The main goal of my work has been to try to determine how the voice production system gives rise to the particular features of the vocal vibrato. To this end, I have collected singing voice recordings in collaboration with the local conservatory and amateur singers. I have also received advice from relevant experts to help me understand the physiological implications of voice production.
I have found this topic very interesting for many reasons. First, it gave me the unexpected opportunity to use my years of musical training, because this project has relied on not only mathematical, but also musical, concepts. Even though a musical background was not critical to this project, it gave me the ability to look at the issue from a different angle. Looking at the bigger picture, this topic has allowed me to combine my interest in science and music, and it shows that mathematics, which may be perceived as one of the most abstract scientific fields, can be applied in the world of the arts.
Indeed, we are now starting to work with a singing school in order to apply the mathematical tools to the singers' learning process. The idea is to try to detect with our mathematical model imperfections in the singing voice that traditionally are detected subjectively by the teacher based on their experience. These imperfections can be related to the musical technique or voice pathologies. The applicability of my research (in the context of a wider research project) has been recognised by the European Centre for Companies and Innovation of Navarra  ( Centro Europeo de Empresas e Innovación de Navarra), which gave us their Prize for the Most Transferable Research Results ( Premio a la Mejor Transferencia de Resultados de Investigación).

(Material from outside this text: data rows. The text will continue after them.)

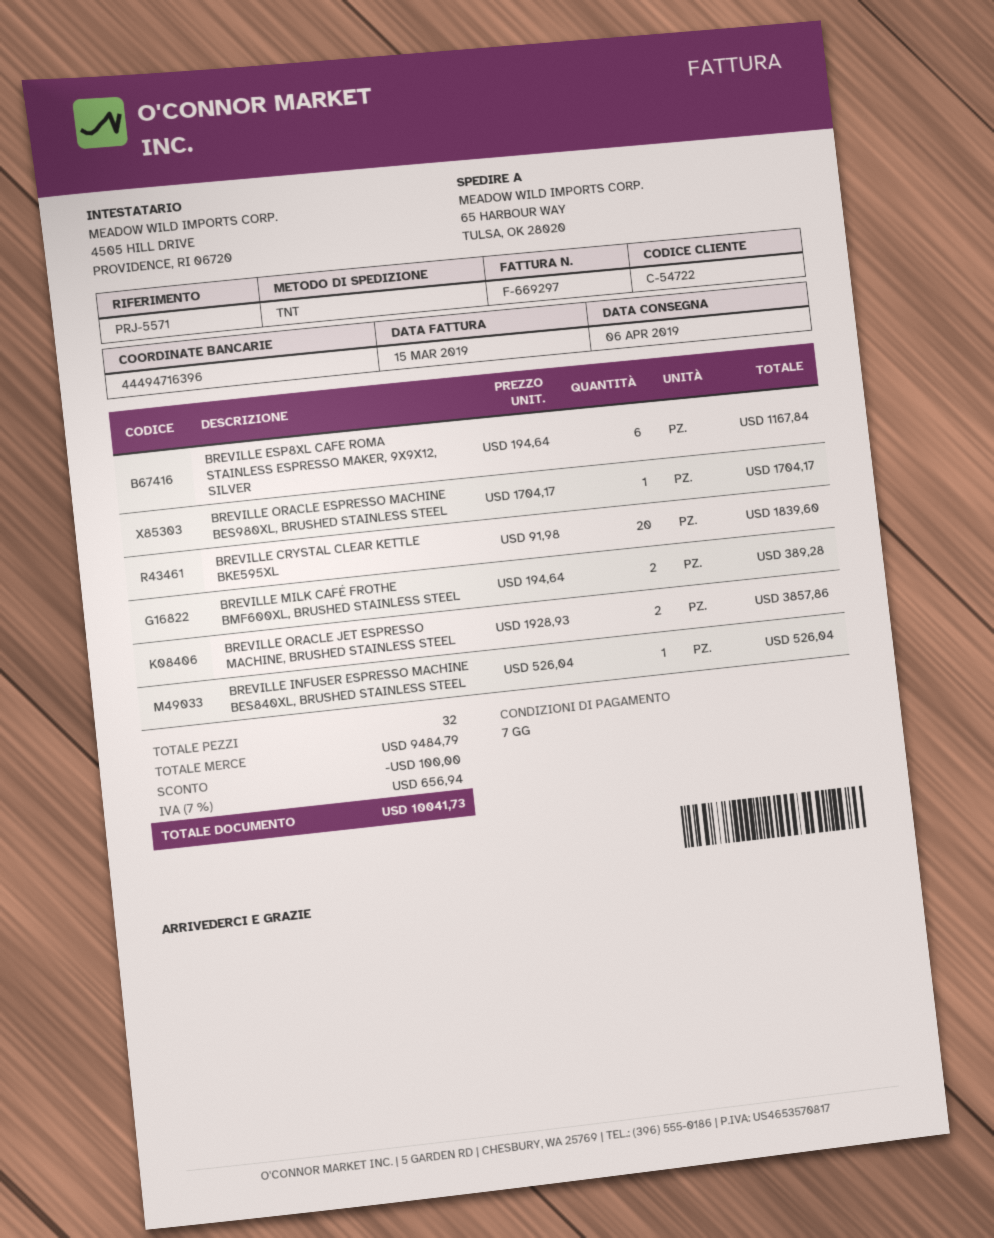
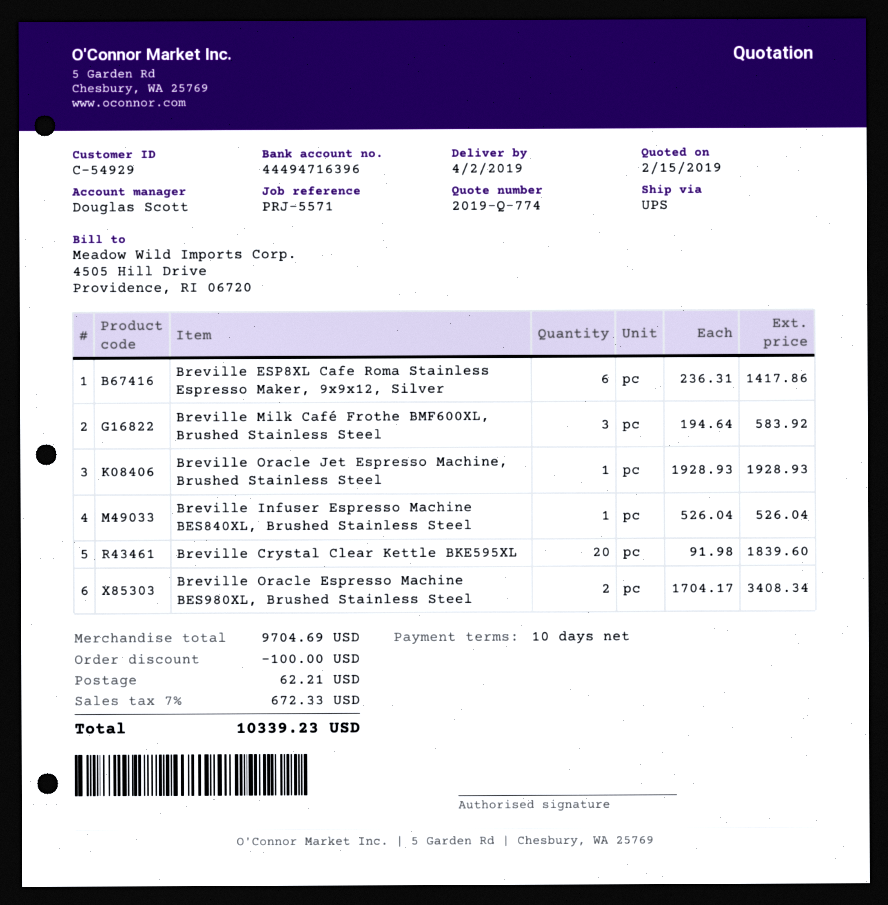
delivery date: 2019-04-06 -> 2019-04-02
payment terms: 7 days -> 10 days
customer number: C-54722 -> C-54929
shipping method: TNT -> UPS
BREVILLE ESP8XL CAFE ROMA STAINLESS ESPRESSO MAKER, 9X9X12, SILVER: 6 x 194.64 = 1167.84 -> 6 x 236.31 = 1417.86
BREVILLE ORACLE ESPRESSO MACHINE BES980XL, BRUSHED STAINLESS STEEL: 1 x 1704.17 = 1704.17 -> 2 x 1704.17 = 3408.34
BREVILLE MILK CAFÉ FROTHE BMF600XL, BRUSHED STAINLESS STEEL: 2 x 194.64 = 389.28 -> 3 x 194.64 = 583.92
BREVILLE ORACLE JET ESPRESSO MACHINE, BRUSHED STAINLESS STEEL: 2 x 1928.93 = 3857.86 -> 1 x 1928.93 = 1928.93
subtotal: 9484.79 -> 9704.69
shipping: none -> 62.21
tax: 7% = 656.94 -> 7% = 672.33
total: 10041.73 -> 10339.23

Now that I've finished my Ph.D., and with funding ending at the end of this year, I am trying to decide what career step I would like to take next. Although the option is always there for an engineer to work in industry, I would like to stay in research based in Spain. This will be tricky because of the practical difficulties. The Spanish university system is trying to prevent Ph.D. students from staying on at the same university, at least for 2 years after graduation, and national and international funding organisations seem driven to promote the mobility of postdocs to foreign countries. In theory, these measures are good; I agree that if one could forget one's private life and for women, the ticking of their biological clocks (I'm now almost 29), this strategy would be a good bet to become a competent and well-qualified scientist. However, it is more difficult for individuals to overlook private life than it is for governments.